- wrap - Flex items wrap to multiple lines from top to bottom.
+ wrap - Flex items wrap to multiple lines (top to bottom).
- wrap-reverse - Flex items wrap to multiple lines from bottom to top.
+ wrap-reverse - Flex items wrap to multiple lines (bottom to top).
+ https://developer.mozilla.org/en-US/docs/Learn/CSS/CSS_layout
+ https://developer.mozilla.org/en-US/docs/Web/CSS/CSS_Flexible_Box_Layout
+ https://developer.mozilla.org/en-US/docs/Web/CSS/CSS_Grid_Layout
----
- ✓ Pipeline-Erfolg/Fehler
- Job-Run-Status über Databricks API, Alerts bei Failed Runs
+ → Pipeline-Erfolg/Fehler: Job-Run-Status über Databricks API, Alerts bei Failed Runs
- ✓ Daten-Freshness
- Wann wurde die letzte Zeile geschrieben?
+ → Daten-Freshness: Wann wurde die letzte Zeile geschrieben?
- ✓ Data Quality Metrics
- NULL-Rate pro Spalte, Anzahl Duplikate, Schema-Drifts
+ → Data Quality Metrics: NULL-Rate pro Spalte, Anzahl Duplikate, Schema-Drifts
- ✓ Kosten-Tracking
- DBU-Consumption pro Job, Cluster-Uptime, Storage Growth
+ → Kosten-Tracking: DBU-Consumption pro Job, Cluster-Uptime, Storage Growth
----
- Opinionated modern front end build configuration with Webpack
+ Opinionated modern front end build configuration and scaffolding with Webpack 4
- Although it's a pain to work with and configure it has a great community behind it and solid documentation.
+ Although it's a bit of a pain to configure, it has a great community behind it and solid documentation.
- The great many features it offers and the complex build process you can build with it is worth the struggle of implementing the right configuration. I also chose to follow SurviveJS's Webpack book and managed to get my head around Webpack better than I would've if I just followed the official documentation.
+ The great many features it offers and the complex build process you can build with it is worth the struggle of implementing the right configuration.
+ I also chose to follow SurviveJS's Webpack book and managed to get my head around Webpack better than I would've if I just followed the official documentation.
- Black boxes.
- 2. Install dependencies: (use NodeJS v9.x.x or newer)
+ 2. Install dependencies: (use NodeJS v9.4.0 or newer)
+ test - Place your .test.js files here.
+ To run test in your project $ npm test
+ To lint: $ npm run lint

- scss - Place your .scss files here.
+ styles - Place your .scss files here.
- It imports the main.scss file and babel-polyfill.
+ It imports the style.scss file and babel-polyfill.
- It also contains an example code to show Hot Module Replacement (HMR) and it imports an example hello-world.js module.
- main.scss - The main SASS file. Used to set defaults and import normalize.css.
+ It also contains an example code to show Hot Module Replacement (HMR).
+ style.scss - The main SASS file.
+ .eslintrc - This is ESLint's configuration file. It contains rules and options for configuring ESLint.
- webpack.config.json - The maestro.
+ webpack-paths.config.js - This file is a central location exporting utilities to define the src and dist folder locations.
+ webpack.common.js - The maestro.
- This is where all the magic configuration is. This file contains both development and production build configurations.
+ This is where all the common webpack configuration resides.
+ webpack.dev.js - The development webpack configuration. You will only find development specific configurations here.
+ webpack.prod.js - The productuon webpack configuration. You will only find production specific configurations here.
----
[WORK TO BE COMPLETED] Search the listing above for the lines with "- ✓ Pipeline-Erfolg/Fehler" and "- ✓ Kosten-Tracking", then output those lines and all lines between them exactly.

[WRITTEN RESPONSE]
- ✓ Pipeline-Erfolg/Fehler
- Job-Run-Status über Databricks API, Alerts bei Failed Runs
+ → Pipeline-Erfolg/Fehler: Job-Run-Status über Databricks API, Alerts bei Failed Runs
- ✓ Daten-Freshness
- Wann wurde die letzte Zeile geschrieben?
+ → Daten-Freshness: Wann wurde die letzte Zeile geschrieben?
- ✓ Data Quality Metrics
- NULL-Rate pro Spalte, Anzahl Duplikate, Schema-Drifts
+ → Data Quality Metrics: NULL-Rate pro Spalte, Anzahl Duplikate, Schema-Drifts
- ✓ Kosten-Tracking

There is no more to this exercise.